Enslaved et son évolution lente et cadencée


Le rythme de croisière d’Enslaved est d’une impressionnante régularité et productivité. Le vaisseau-mère vogue depuis près de dix ans en remontant le courant du Black Metal nordique qui était le sien depuis le début des années 90 vers un metal extrême plus progressif, voire avant-gardiste, revendiquant l’influence des Pink Floyd, Rush, King Crimson et autres groupes progressifs, atmosphériques et psychédéliques des années 70. La sauce prend bien et le navire suit son petit bonhomme de chemin sans accrocs. RIITIIR , le nouvel opus du groupe, se devait-il de poursuivre dans la continuité de cette progression et avancer sans remous ou, a contrario, dévier brusquement afin d’éviter la lassitude d’un fleuve trop paisible ?
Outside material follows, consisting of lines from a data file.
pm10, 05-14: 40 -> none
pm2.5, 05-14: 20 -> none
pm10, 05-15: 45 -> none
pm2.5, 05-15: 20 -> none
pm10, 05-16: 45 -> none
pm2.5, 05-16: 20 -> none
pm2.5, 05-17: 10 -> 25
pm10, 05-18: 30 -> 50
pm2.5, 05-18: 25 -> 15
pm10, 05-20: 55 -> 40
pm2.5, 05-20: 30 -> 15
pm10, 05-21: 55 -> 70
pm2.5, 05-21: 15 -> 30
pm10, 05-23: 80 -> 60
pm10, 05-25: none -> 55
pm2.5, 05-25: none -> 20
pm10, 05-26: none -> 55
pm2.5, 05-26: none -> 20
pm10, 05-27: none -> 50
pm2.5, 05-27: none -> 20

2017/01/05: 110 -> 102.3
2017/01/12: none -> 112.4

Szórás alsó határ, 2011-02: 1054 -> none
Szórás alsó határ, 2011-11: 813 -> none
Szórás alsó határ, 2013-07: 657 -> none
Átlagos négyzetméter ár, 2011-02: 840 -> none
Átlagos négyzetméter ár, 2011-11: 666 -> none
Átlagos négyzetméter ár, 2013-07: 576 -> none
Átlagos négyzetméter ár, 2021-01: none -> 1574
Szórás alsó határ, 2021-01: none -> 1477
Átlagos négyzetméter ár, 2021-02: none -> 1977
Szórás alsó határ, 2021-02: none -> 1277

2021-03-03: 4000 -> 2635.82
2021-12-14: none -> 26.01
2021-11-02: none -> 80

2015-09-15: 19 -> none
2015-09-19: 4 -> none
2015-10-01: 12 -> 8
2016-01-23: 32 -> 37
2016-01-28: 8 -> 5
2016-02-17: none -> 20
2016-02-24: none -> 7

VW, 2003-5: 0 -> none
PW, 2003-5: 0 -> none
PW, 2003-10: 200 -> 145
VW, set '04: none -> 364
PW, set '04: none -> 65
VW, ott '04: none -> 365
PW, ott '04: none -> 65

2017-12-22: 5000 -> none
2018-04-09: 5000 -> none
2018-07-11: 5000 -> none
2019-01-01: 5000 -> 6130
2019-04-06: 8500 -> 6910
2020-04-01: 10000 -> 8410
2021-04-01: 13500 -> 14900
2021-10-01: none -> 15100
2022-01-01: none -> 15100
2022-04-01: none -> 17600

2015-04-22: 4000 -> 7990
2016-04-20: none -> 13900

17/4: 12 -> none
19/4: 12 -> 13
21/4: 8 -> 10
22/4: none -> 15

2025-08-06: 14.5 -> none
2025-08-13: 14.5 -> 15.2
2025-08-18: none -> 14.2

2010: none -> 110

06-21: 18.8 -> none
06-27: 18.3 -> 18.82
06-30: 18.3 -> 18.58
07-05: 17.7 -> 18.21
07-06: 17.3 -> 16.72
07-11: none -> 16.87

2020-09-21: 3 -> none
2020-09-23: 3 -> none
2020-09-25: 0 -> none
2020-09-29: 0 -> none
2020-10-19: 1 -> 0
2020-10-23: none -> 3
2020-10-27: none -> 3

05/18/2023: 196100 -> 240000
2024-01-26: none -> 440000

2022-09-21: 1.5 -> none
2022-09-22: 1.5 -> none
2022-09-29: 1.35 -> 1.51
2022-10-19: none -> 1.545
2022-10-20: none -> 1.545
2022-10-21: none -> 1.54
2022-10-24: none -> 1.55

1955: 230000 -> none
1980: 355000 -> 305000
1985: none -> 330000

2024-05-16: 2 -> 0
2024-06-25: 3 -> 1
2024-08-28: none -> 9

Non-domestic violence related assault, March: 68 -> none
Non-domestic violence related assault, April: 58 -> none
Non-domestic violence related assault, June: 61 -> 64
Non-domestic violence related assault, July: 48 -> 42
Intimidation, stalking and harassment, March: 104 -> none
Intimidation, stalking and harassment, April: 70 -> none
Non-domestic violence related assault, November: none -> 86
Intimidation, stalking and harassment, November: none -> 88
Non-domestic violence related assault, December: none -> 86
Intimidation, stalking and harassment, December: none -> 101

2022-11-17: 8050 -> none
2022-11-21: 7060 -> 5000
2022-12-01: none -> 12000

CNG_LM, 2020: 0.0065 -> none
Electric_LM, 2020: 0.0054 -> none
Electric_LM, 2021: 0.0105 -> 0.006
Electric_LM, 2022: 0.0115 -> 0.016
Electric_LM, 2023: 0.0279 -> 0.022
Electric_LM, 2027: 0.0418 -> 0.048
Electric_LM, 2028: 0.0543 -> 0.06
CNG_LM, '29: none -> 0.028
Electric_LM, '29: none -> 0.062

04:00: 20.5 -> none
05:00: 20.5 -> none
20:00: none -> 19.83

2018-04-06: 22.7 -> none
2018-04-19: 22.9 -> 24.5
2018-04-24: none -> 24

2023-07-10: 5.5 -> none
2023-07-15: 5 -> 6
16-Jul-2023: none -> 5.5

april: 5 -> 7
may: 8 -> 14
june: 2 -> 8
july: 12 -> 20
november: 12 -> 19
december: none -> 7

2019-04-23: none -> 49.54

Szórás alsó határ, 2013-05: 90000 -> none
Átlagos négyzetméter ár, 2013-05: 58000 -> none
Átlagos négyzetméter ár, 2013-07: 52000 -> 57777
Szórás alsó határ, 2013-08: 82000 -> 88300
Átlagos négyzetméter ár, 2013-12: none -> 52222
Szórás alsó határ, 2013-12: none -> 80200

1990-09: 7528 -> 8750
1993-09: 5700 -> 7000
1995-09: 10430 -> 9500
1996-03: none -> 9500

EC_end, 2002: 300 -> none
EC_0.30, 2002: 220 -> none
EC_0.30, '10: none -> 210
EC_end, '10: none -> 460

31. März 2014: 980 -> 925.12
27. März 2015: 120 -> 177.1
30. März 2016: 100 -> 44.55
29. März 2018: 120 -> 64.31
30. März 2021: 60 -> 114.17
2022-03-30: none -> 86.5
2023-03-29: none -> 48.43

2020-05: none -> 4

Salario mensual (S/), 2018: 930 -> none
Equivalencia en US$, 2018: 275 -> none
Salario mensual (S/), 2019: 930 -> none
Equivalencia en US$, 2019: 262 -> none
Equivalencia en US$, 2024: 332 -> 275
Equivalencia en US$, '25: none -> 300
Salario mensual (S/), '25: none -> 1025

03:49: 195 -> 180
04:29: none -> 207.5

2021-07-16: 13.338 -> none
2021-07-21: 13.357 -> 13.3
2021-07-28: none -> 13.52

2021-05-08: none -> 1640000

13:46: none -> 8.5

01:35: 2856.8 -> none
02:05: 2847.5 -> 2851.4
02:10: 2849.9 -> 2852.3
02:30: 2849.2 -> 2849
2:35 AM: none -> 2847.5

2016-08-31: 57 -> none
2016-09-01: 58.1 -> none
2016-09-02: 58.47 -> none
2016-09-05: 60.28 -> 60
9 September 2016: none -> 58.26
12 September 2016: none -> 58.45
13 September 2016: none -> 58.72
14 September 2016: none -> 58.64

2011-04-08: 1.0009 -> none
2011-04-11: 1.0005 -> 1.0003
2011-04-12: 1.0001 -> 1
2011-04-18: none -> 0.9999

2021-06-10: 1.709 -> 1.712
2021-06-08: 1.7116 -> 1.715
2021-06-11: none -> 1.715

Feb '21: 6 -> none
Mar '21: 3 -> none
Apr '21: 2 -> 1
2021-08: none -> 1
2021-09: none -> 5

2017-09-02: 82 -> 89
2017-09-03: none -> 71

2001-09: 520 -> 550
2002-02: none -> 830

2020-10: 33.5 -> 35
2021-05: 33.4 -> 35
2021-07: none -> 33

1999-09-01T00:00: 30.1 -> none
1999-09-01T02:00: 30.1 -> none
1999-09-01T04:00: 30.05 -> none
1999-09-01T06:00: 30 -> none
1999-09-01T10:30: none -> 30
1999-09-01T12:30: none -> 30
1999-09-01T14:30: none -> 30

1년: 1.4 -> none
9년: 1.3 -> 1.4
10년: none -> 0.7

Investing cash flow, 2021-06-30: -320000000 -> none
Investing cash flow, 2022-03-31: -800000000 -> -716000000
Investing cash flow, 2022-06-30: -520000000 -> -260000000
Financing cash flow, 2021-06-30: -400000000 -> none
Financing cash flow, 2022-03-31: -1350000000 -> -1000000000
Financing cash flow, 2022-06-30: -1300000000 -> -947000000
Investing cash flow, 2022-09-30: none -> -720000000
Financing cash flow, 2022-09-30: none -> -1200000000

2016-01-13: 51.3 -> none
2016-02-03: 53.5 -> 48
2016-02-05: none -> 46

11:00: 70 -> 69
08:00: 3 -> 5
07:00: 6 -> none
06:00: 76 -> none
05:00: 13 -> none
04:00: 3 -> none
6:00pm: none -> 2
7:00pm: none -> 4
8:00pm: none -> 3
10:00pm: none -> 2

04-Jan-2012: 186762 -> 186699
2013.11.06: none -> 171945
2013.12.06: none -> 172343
Indéniablement, Enslaved est une machine qui a trouvé une formule qui fonctionne et lui correspond à merveille. Se démarquant, depuis le changement de cap initié à partir de Monumension, de l’obscurité du Black Metal de ses contemporains, la bande de Grutle Kjellson vogue vers une destination qui lui est propre, en recherche d’un paganisme ancestral. Sa discographie fait étale de cette marche vers la perfection spirituelle, de cette quête. Depuis plus de dix ans la bande avance à travers les chemins de l’expérimentation, construisant pierre après pierre, un édifice somptueux en l’honneur de leur conviction.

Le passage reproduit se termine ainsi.